(Exercise aim) Reduce the material below to its lines containing "padding".

(Given information)
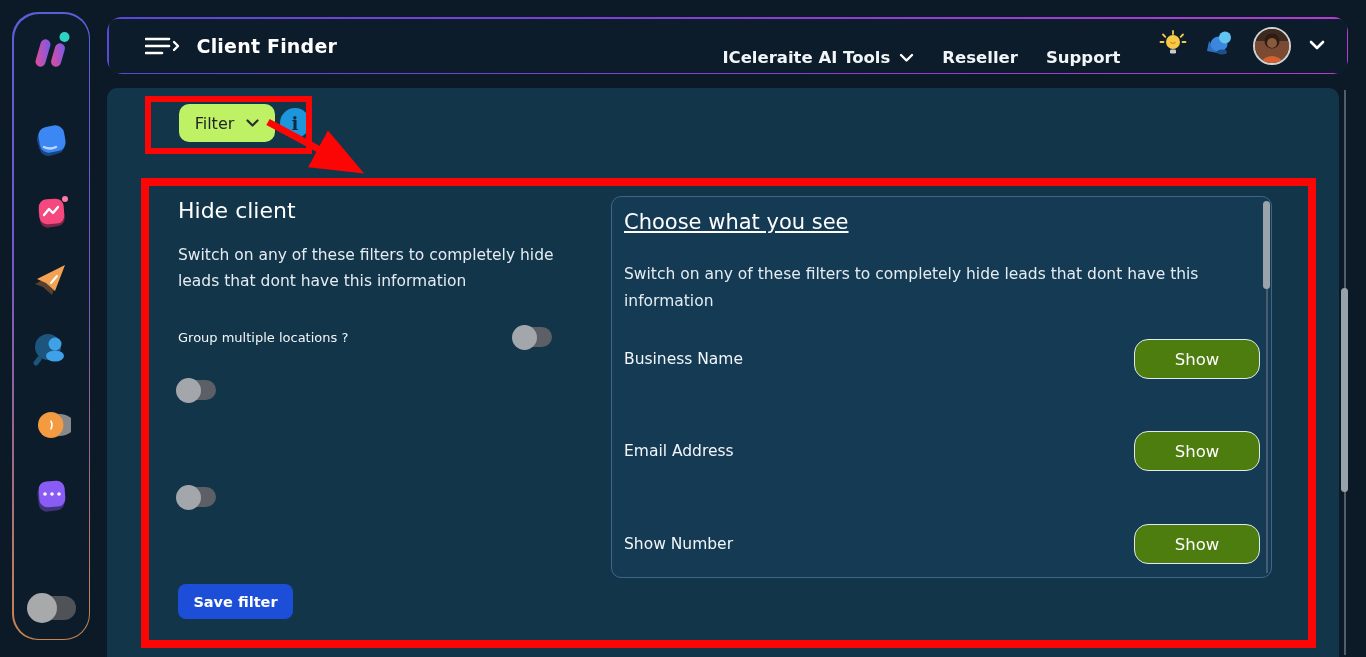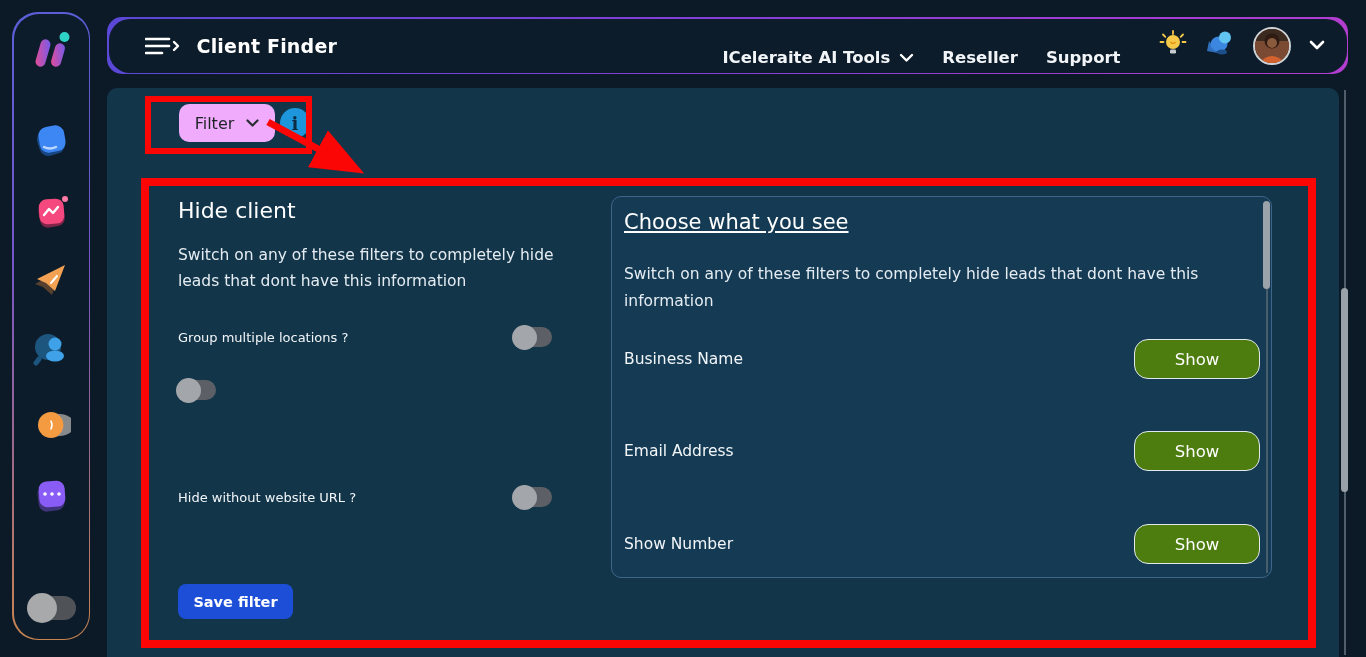--- a/index.html
+++ b/index.html
@@ -29,21 +29,21 @@
     position:absolute; left:-3px; top:-3px; width:30px; height:30px; border-radius:50%;
     background:#a7a9ab;
   }
   
   .header-wrap {
     position:absolute; left:107px; top:17px; width:1241px; height:57px;
     border-radius:15px; padding:1.5px;
     background:linear-gradient(90deg,#5a48d6 0%,#8a3ed6 55%,#b23ed0 100%);
   }
   .header {
-    width:100%; height:100%; border-radius:21px; background:#0d1c2a;
+    width:100%; height:100%; border-radius:8px; background:#0d1c2a;
     display:flex; align-items:center; padding:0 22px 0 36px;
   }
   .h-title { font-size:19px; font-weight:700; margin-left:16px; letter-spacing:.2px; }
   .h-right { margin-left:auto; display:flex; align-items:center; gap:28px; }
   .nav-item { display:flex; align-items:center; gap:9px; font-size:16.5px; font-weight:700; cursor:pointer; color:#f2f5f8;margin-top:24px; }
   .h-icons { display:flex; align-items:center; gap:18px; margin-left:10px; }
   .avatar {
     width:38px; height:38px; border-radius:50%; border:2px solid #cdd2d6; overflow:hidden;
     background:#6c4028; cursor:pointer; flex:0 0 auto;
   }
@@ -51,21 +51,21 @@
   .content {
     position:absolute; left:107px; top:88px; width:1232px; height:569px;
     background:#123549; border-radius:10px 10px 0 0;
   }
   .pg-track { position:absolute; left:1344px; top:90px; width:2px; height:565px; background:#515e6a; }
   .pg-thumb { position:absolute; left:1341px; top:288px; width:7px; height:204px; background:#99a1a9; border-radius:4px; }
   
   .red-box-filter { position:absolute; left:145px; top:96px; width:167px; height:58px; border:6px solid #fb0505; z-index:5; pointer-events:none; }
   .filter-btn {
     position:absolute; left:179px; top:104px; width:96px; height:38px; border-radius:10px;
-    background:#f0abfc; color:#1f2328; display:flex; align-items:center; justify-content:center; gap:12px;
+    background:#bef264; color:#1f2328; display:flex; align-items:center; justify-content:center; gap:12px;
     font-size:16px; cursor:pointer; z-index:6;
   }
   .info-badge {
     position:absolute; left:280px; top:108px; width:30px; height:30px; border-radius:50%;
     background:#1e96dc; color:#0d2c44; display:flex; align-items:center; justify-content:center;
     font-family:"DejaVu Serif","Liberation Serif",serif; font-weight:800; font-size:18px;
     cursor:pointer; z-index:4;
   }
   .arrow-svg { position:absolute; left:252px; top:112px; z-index:7; pointer-events:none; }
   
@@ -272,21 +272,20 @@
       <span class="toggle">
           <span class="knob"></span>
         </span>
     </div>
     <div class="t-row" style="top:191px">
       <span class="toggle">
           <span class="knob"></span>
         </span>
     </div>
     <div class="t-row" style="top:298px">
-      <span class="t-label">Hide without website URL ?</span>
       <span class="toggle">
           <span class="knob"></span>
         </span>
     </div>
 
     <button class="save-btn">Save filter</button>
 
     <div class="card">
       <div class="card-title">Choose what you see</div>
       <div class="card-desc">Switch on any of these filters to completely hide leads that dont have this information</div>

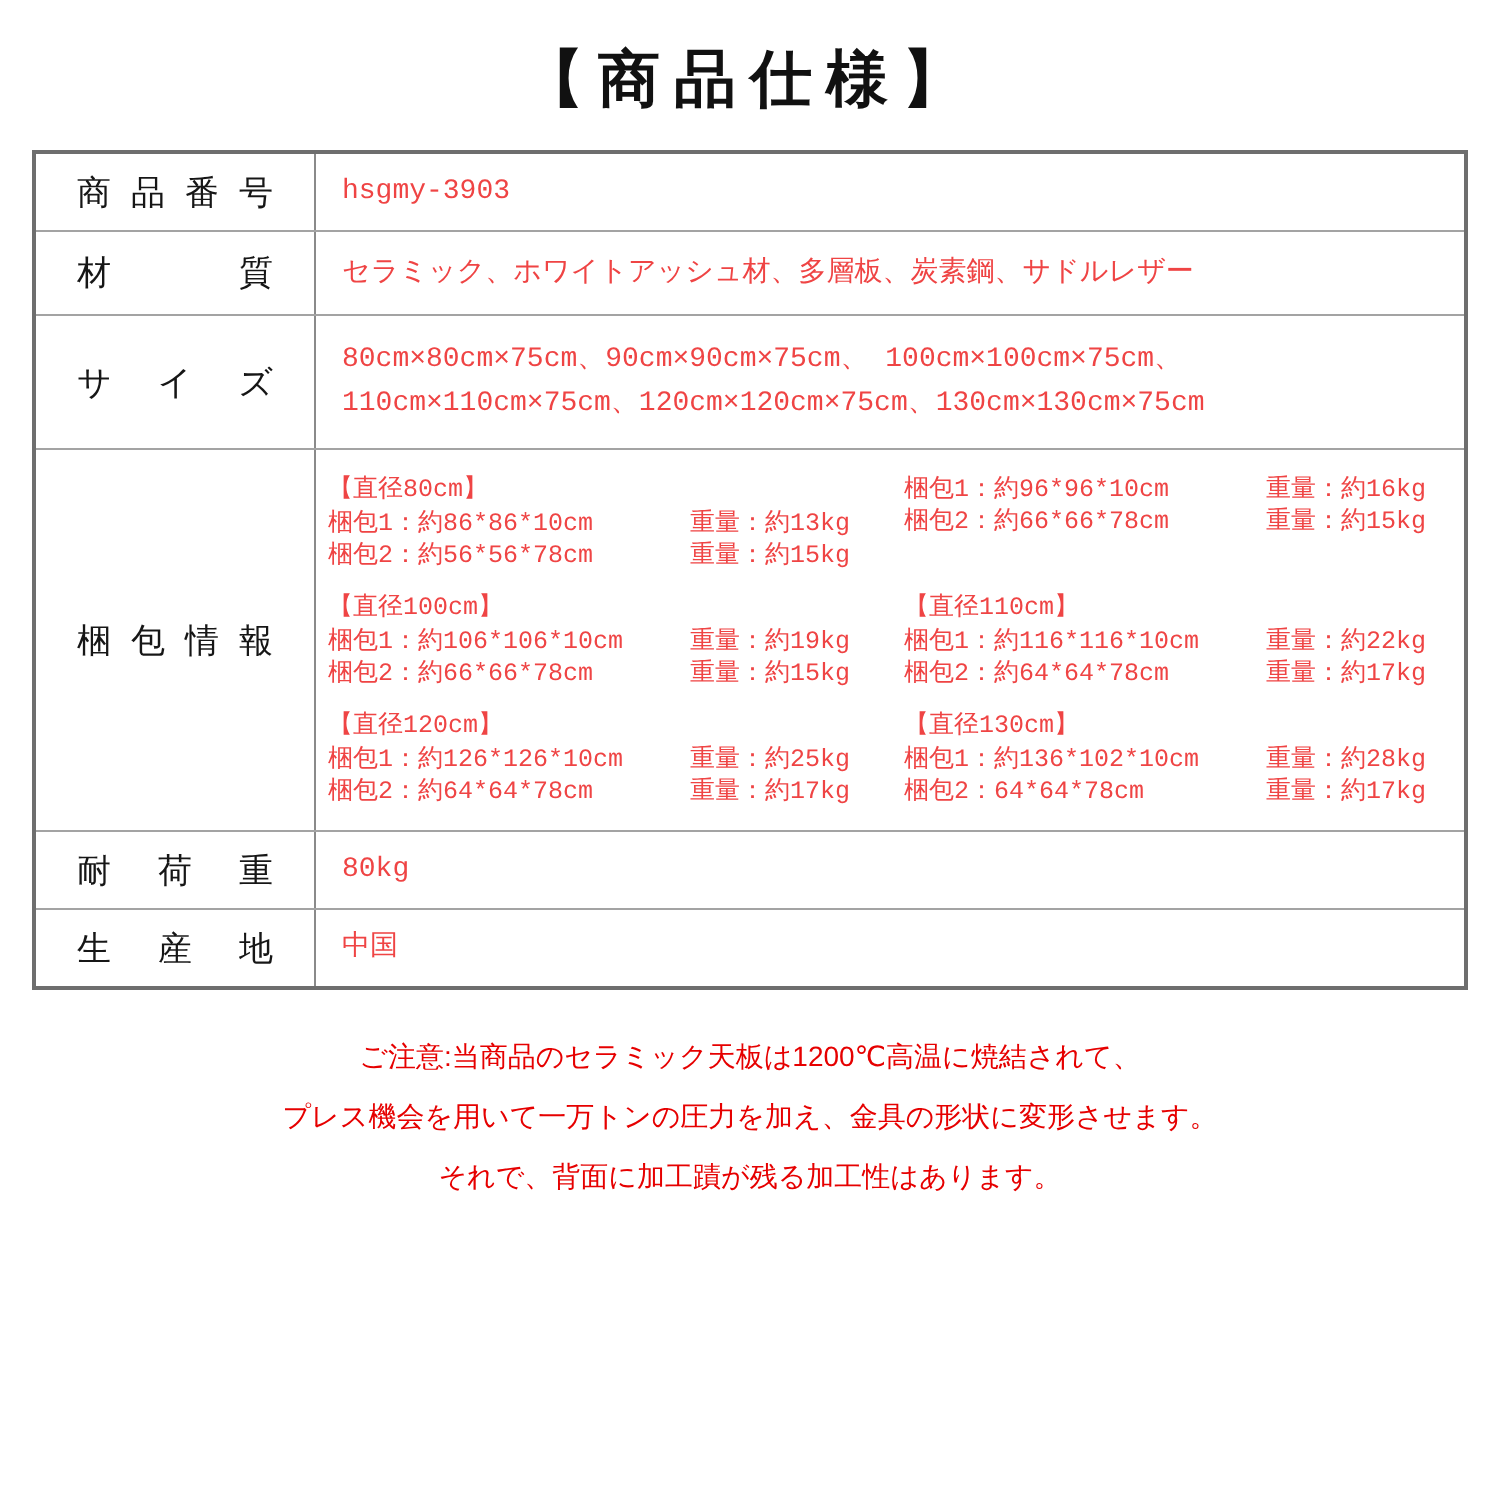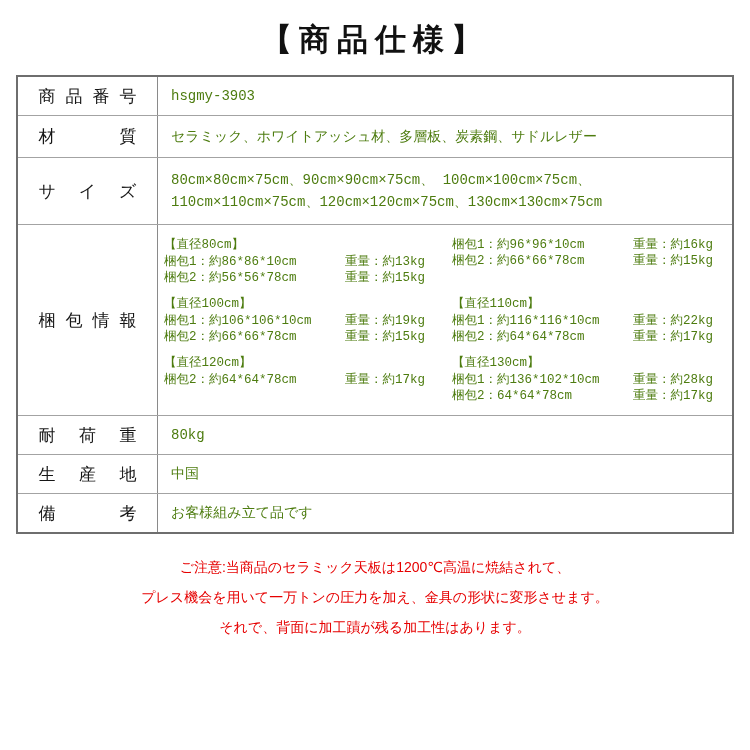--- a/index.html
+++ b/index.html
@@ -52,21 +52,21 @@
     text-align-last: justify;
   }
   .cell-content {
     flex: 1 1 auto;
     display: flex;
     flex-direction: column;
     justify-content: center;
     padding: 8px 10px 8px 13px;
     font-size: 14px;
     line-height: 22px;
-    color: #4d7c0f;
+    color: #ef4444;
   }
   .row-itemno   .cell-content { min-height: 21px; }
   .row-material .cell-content { min-height: 25px; }
   .row-size     .cell-content { min-height: 50px; }
   .row-simple   .cell-content { min-height: 22px; }
   .row-packing  .cell-content { min-height: 170px; padding: 10px 4px 10px 6px; }
   .pack-grid {
     display: grid;
     grid-template-columns: 288px auto;
     row-gap: 10px;
@@ -170,20 +170,24 @@
           </div>
           <div class="pack-line">
             <span class="pack-dims">梱包2：約64*64*78cm</span>
             <span class="pack-weight">重量：約17kg</span>
           </div>
         </div>
 
         <div class="pack-block">
           <div class="pack-header">【直径120cm】</div>
           <div class="pack-line">
+            <span class="pack-dims">梱包1：約126*126*10cm</span>
+            <span class="pack-weight">重量：約25kg</span>
+          </div>
+          <div class="pack-line">
             <span class="pack-dims">梱包2：約64*64*78cm</span>
             <span class="pack-weight">重量：約17kg</span>
           </div>
         </div>
 
         <div class="pack-block">
           <div class="pack-header">【直径130cm】</div>
           <div class="pack-line">
             <span class="pack-dims">梱包1：約136*102*10cm</span>
             <span class="pack-weight">重量：約28kg</span>
@@ -209,28 +213,20 @@
 
   <div class="row row-simple">
     <div class="cell-label">
       <span class="jlabel">生産地</span>
     </div>
     <div class="cell-content">
       <span>中国</span>
     </div>
   </div>
 
-  <div class="row row-simple">
-    <div class="cell-label">
-      <span class="jlabel">備考</span>
-    </div>
-    <div class="cell-content">
-      <span>お客様組み立て品です</span>
-    </div>
-  </div>
 
 </div>
 
 <div class="notice">
   <div>ご注意:当商品のセラミック天板は1200℃高温に焼結されて、</div>
   <div>プレス機会を用いて一万トンの圧力を加え、金具の形状に変形させます。</div>
   <div>それで、背面に加工蹟が残る加工性はあります。</div>
 </div>
 
 </body></html>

(The completed task)
     border-radius:15px; padding:1.5px;
     display:flex; align-items:center; padding:0 22px 0 36px;
     padding: 8px 10px 8px 13px;
   .row-packing  .cell-content { min-height: 170px; padding: 10px 4px 10px 6px; }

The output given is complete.